What is expected >> Please return every line in the entries below with the word "none" in it.

Source records >>

== == ==

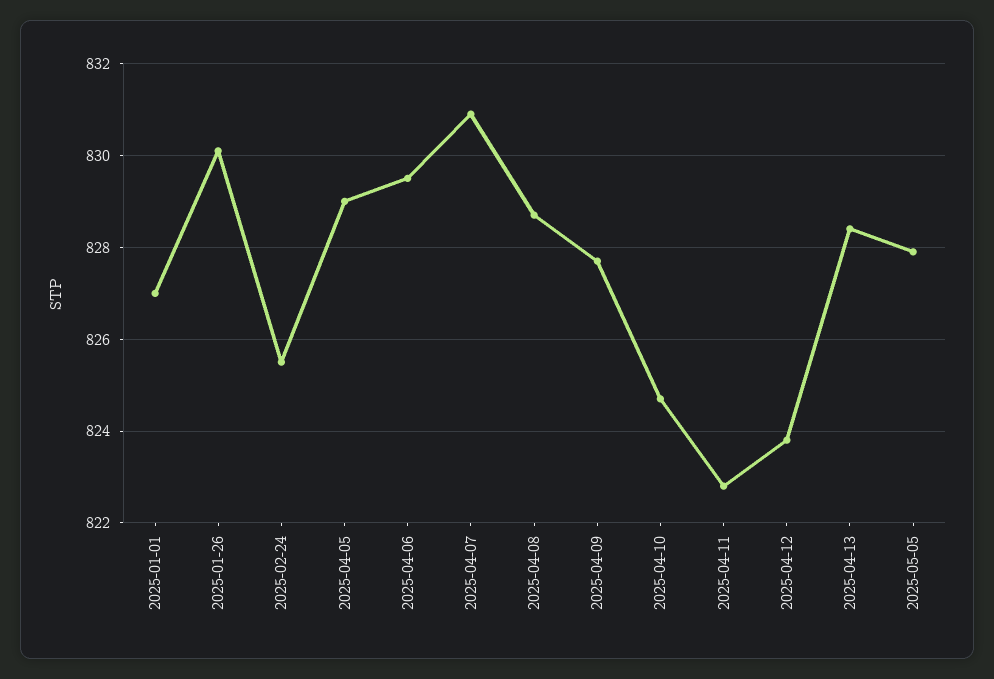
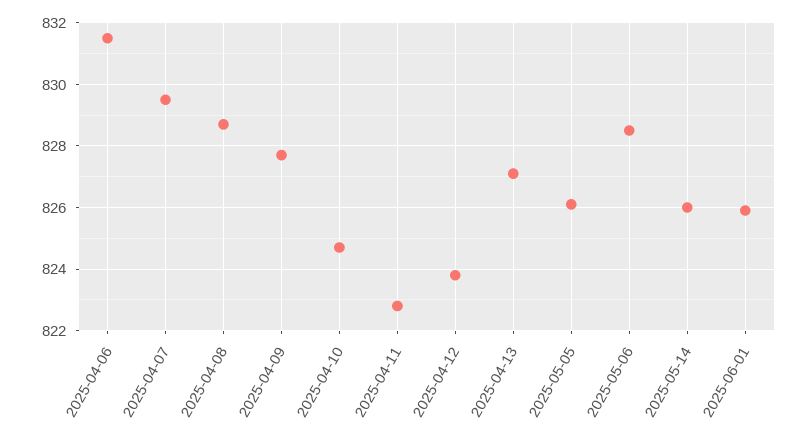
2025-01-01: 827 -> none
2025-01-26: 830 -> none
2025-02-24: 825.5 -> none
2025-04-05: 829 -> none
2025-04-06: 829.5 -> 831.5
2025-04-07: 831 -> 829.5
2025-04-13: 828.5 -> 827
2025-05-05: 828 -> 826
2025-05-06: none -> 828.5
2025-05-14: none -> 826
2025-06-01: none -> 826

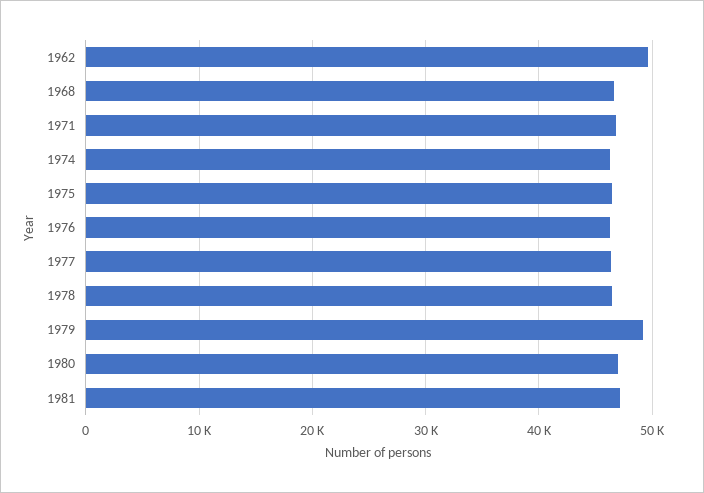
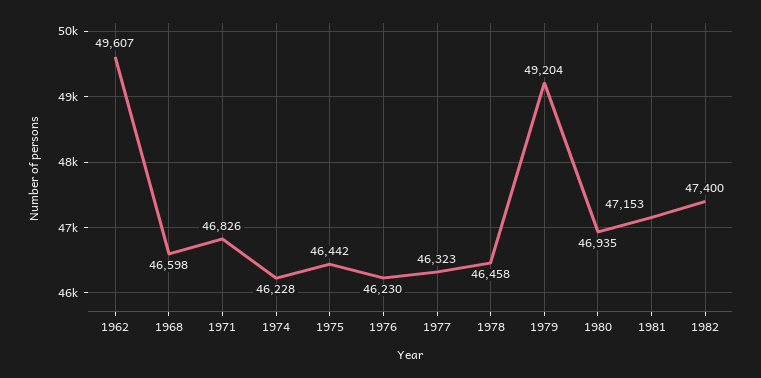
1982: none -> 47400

== == ==

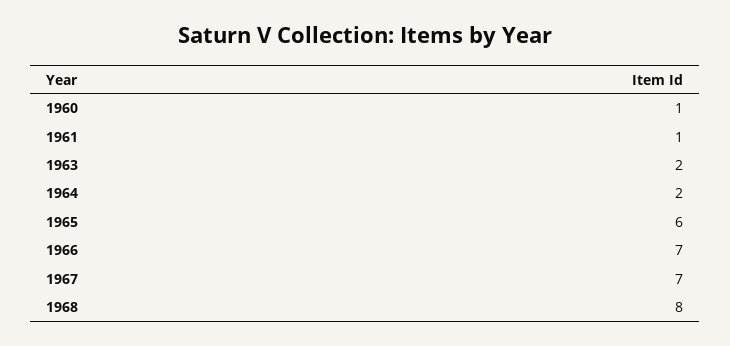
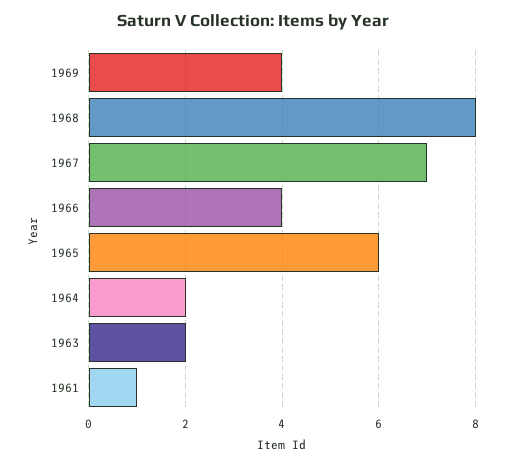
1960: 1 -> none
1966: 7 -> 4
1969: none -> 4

== == ==

Exercise solution >>
2025-01-01: 827 -> none
2025-01-26: 830 -> none
2025-02-24: 825.5 -> none
2025-04-05: 829 -> none
2025-05-06: none -> 828.5
2025-05-14: none -> 826
2025-06-01: none -> 826
1982: none -> 47400
1960: 1 -> none
1969: none -> 4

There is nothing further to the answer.